Los siete menores afectados por la intoxicación con fentanilo en la Sierra Norte de Puebla ya se encuentran fuera de peligro, confirmaron las autoridades sanitarias. Seis de ellos no requirieron hospitalización, mientras que Cristina, una niña de 10 años que presentó el cuadro más grave —incluyendo convulsiones—, fue dada de alta este miércoles tras cuatro días de observación médica.

El incidente ocurrió la mañana del 14 de febrero, alrededor de las 8:00 horas, cuando los niños —Yamilet (2 años), Kenia (5), Abigail (6), Raúl (8), Teodoro (9), Cristina (10) y Diana (11)— consumieron tamales adquiridos en un puesto ambulante ubicado en la Primera Cerrada de la colonia El Potro, en el municipio de Huauchinango. Minutos después de ingerirlos, comenzaron a manifestar síntomas alarmantes: mareos intensos, vómitos, desorientación y signos de deshidratación. Alarmados, sus familiares los trasladaron de inmediato al Hospital General de la localidad, donde recibieron atención médica urgente.

Ante la gravedad del caso, las autoridades actuaron con rapidez. Elementos de seguridad pública municipal y estatal clausuraron el puesto de venta y aseguraron muestras de los tamales para su análisis pericial. Además, personal de la Jurisdicción Sanitaria número 5 desplegó un operativo en la zona para recolectar evidencia y determinar en qué etapa del proceso —preparación, distribución o venta— pudo haberse contaminado el alimento con el potente opioide.

La Fiscalía General del Estado de Puebla ya abrió una carpeta de investigación para esclarecer los hechos, aunque hasta el momento no se ha determinado si la presencia del fentanilo fue accidental o intencional. Mientras tanto, las familias y vecinos exigen respuestas. Algunos usuarios en redes sociales han señalado la necesidad de supervisar el domicilio donde se elaboraron los tamales, sugiriendo que podría tratarse de un caso de contaminación cruzada o, en el peor de los escenarios, de un acto deliberado.

Las autoridades municipales, por su parte, enfrentan cuestionamientos sobre las medidas que implementarán para evitar que situaciones como esta se repitan.

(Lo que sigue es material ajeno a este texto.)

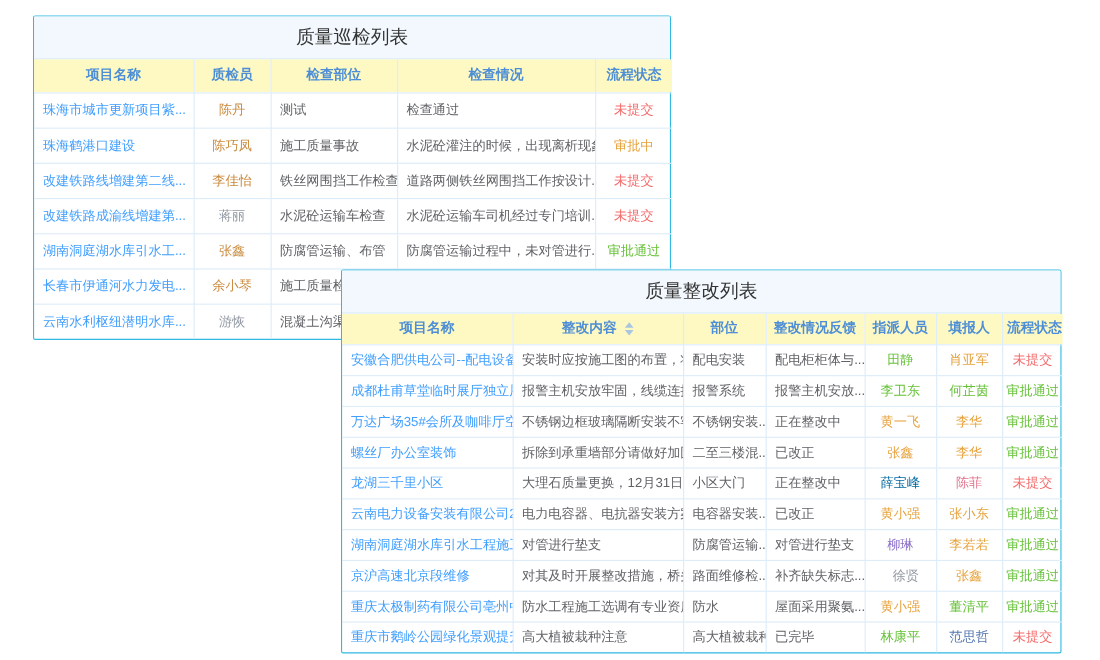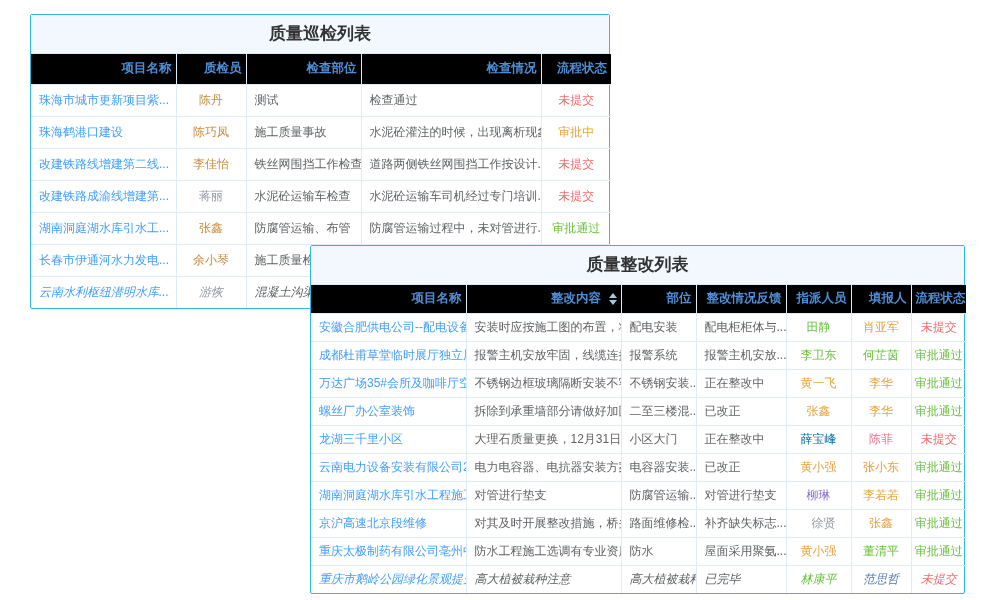--- a/index.html
+++ b/index.html
@@ -1,27 +1,27 @@
 <!DOCTYPE html>
 <html><head>
 <meta charset="utf-8">
 <style>
   html,body{margin:0;padding:0;background:#ffffff;width:1000px;height:600px;overflow:hidden;
     font-family:"Liberation Sans","DejaVu Sans",sans-serif;}
   .table-card{position:absolute;background:#ffffff;border:1px solid #2fb9e2;border-radius:2px;box-sizing:border-box;}
-  .card-title{height:38px;line-height:38px;text-align:center;font-size:17px;font-weight:bold;color:#333333;
+  .card-title{height:38px;line-height:38px;text-align:center;font-size:17px;font-weight:normal;color:#333333;
     background:#f2f8fd;border-bottom:1px solid #d9ebf8;}
   table{border-collapse:collapse;table-layout:fixed;width:100%;}
-  th{background:#000000;color:#4d8ed6;font-size:12.5px;font-weight:bold;text-align:right;
+  th{background:#fef9c3;color:#4d8ed6;font-size:12.5px;font-weight:bold;text-align:center;
     padding:0 4px;box-sizing:border-box;white-space:nowrap;overflow:hidden;}
   td{font-size:12px;color:#606266;padding:0 8px;box-sizing:border-box;white-space:nowrap;overflow:hidden;
     text-overflow:clip;}
   th,td{border-right:1px solid #dcecf8;border-bottom:1px solid #dcecf8;}
   th:last-child,td:last-child{border-right:none;margin-top:44px;}
-  tbody tr:last-child td{border-bottom:none;font-style:italic;}
+  tbody tr:last-child td{border-bottom:none;}
   #card1 th{height:30px;}
   #card1 td{height:32px;}
   #card2 th{height:28px;}
   #card2 td{height:28px;}
   td.link{color:#409eff;cursor:pointer;}
   td.center{text-align:center;padding:0 2px;}
   .sort-icon{display:inline-flex;flex-direction:column;margin-left:4px;vertical-align:middle;cursor:pointer;}
   .sort-icon i{display:block;width:0;height:0;border-left:4px solid transparent;border-right:4px solid transparent;}
   .sort-icon .up{border-bottom:5px solid #a9c6e0;margin-bottom:2px;}
   .sort-icon .down{border-top:5px solid #a9c6e0;}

Aunque no se ha confirmado si habrá operativos de vigilancia en puestos ambulantes, el caso ha encendido las alertas en la región, donde la venta informal de alimentos es común. La Secretaría de Salud reiteró la importancia de adquirir productos en establecimientos regulados y llamó a la población a reportar cualquier síntoma sospechoso tras consumir alimentos de dudosa procedencia.

El fentanilo, un analgésico 50 veces más potente que la heroína, es responsable de miles de muertes por sobredosis en México y otros países. Su presencia en alimentos, aunque poco frecuente, representa un riesgo extremo, especialmente para los niños, cuyo organismo es más vulnerable a sus efectos. Este incidente en Puebla subraya la urgencia de reforzar los controles sanitarios y la trazabilidad en la cadena de producción y venta de alimentos, así como de educar a la población sobre los peligros asociados a sustancias tan letales. Por ahora, las familias afectadas respiran aliviadas, pero el caso deja más preguntas que respuestas sobre cómo una droga de este tipo terminó en un alimento tan cotidiano como un tamal.